TOULOUSE
Soleil, cou coupé…
par Pierre Nouilhan
(extrait)
Dans la cour du Capitole, le 30 octobre 1632, à deux heures de l’après-midi, Henri II, duc de Montmorency fut décapité. La ville ne l’a jamais oublié et les lettres de cuivre, lissées par les années qui évoquent son supplice attirent toujours le regard des passants. Il était né le 30 avril 1595 à Chantilly, d’une illustre famille, glorieuse depuis plusieurs siècles, comptant des maréchaux, des cardinaux, des amiraux et des chevaliers de tous ordres et en grand nombre. Son père était lui-même Maréchal et Connétable de France. En un temps où la transmission des charges tenait peu compte de l’âge, il avait reçu à douze ans celle de Gouverneur du Languedoc, à 17 ans la dignité d’Amiral de France, à 18 ans le duché pairie de Montmorency. Marie de Médicis lui donna la main de sa nièce, Marie des Ursins, qui était aussi une petite nièce du pape Sixte-Quint, et qui aima le duc à la folie. Il était beau, sa cour fastueuse. Sa suite ordinaire se composait de cent gentilshommes et trente pages. Homme lettré il protégeait les artistes et Madame de Scudéry lui dédia un de ses romans Ligdamon et Lidias. Il connut et honora le poète toulousain Peire Godolin.
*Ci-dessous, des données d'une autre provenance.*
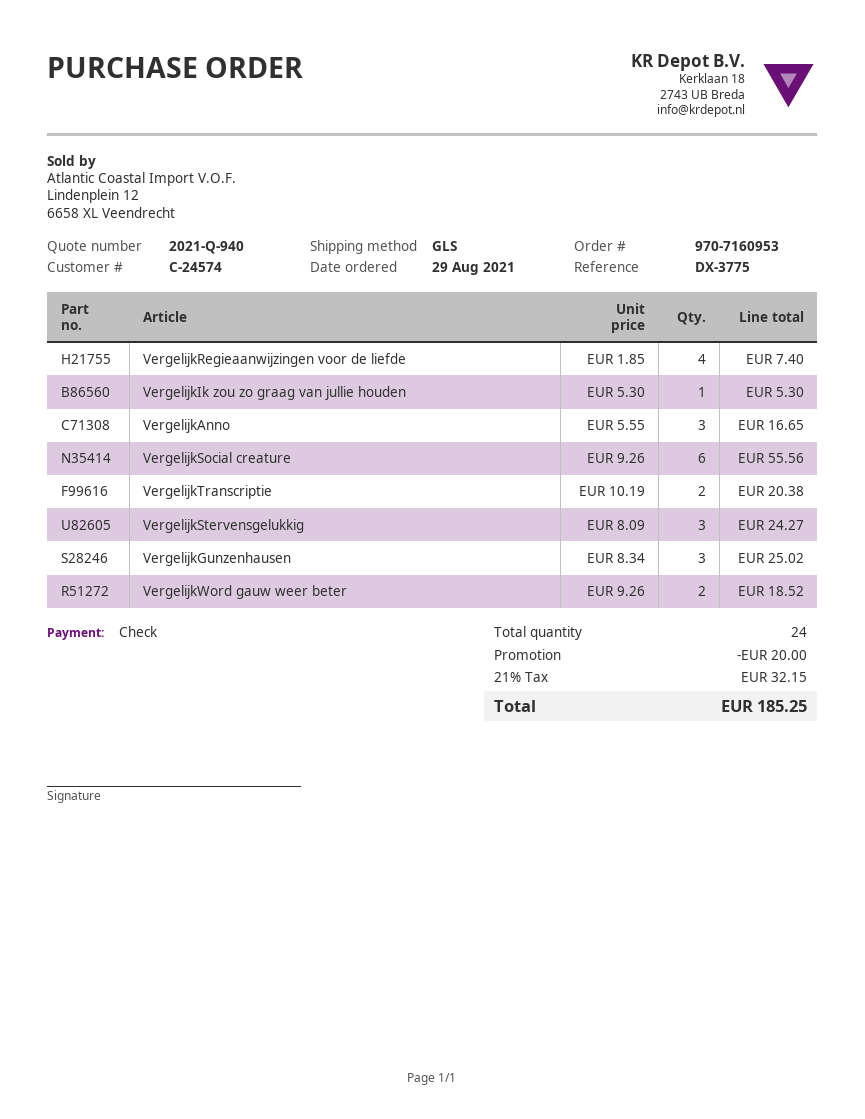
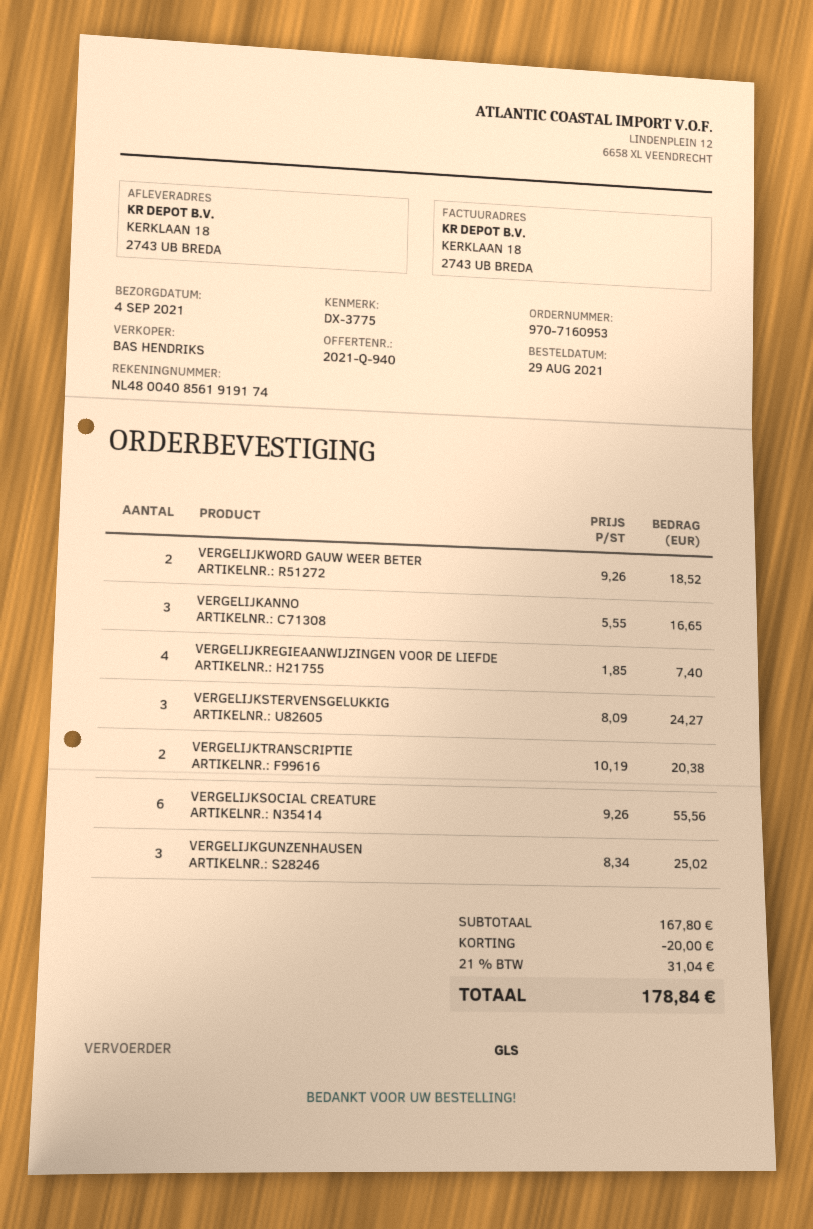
VergelijkIk zou zo graag van jullie houden: 1 x 5.30 = 5.30 -> none
tax: 21% = 32.15 -> 21% = 31.04
total: 185.25 -> 178.84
Son hôtel à Toulouse était un ancien couvent dont on vit longtemps les restes à l’angle des rues de la Dalbade et Pierre Brunières.
Henri de Montmorency était aussi un valeureux guerrier que Richelieu n’aimait pas car il souhaitait avoir la maîtrise absolue du gouvernement de la marine. Le Roi ayant demandé à Henri de Montmorency de combattre les protestants, il défit leur flotte et reprit les îles d’Oléron et de Ré en 1625. Il combattit aussi avec succès en Piémont et reçut son bâton de Maréchal. Mais il commit une très grave erreur : il prit le parti de Gaston d’Orléans, frère du Roi, qui depuis Bruxelles où il s’était réfugié, descendit jusqu’au Languedoc avec des troupes pour soulever les provinces contre Richelieu et donc le Roi. Il obtint l‘appui du duc qui prenait ainsi le parti de la Reine mère et de Monsieur contre le Cardinal de Richelieu et Louis XIII. C’était un crime évident de lèse-majesté, qu’il regretta rapidement mais par honneur, sans se dédire. Le 1er septembre 1632 l’armée qu’il commandait rencontra celle du Maréchal de Schomberg devant Castelnaudary. Il fut vaincu et capturé. Le Roi pardonna à son frère mais pas au duc de Montmorency. Il demanda au Parlement de Toulouse de le juger ou plutôt, sous l’influence de l’inflexible Richelieu, de le condamner. Ce qui fut fait, malgré la popularité du Duc de Montmorency en faveur de qui intervinrent les plus grands noms du royaume. Rien n’y fit. La légende prétend qu’avant de mourir il regarda la petite statue de son parrain Henri IV, qui est encore dans la cour du Capitole.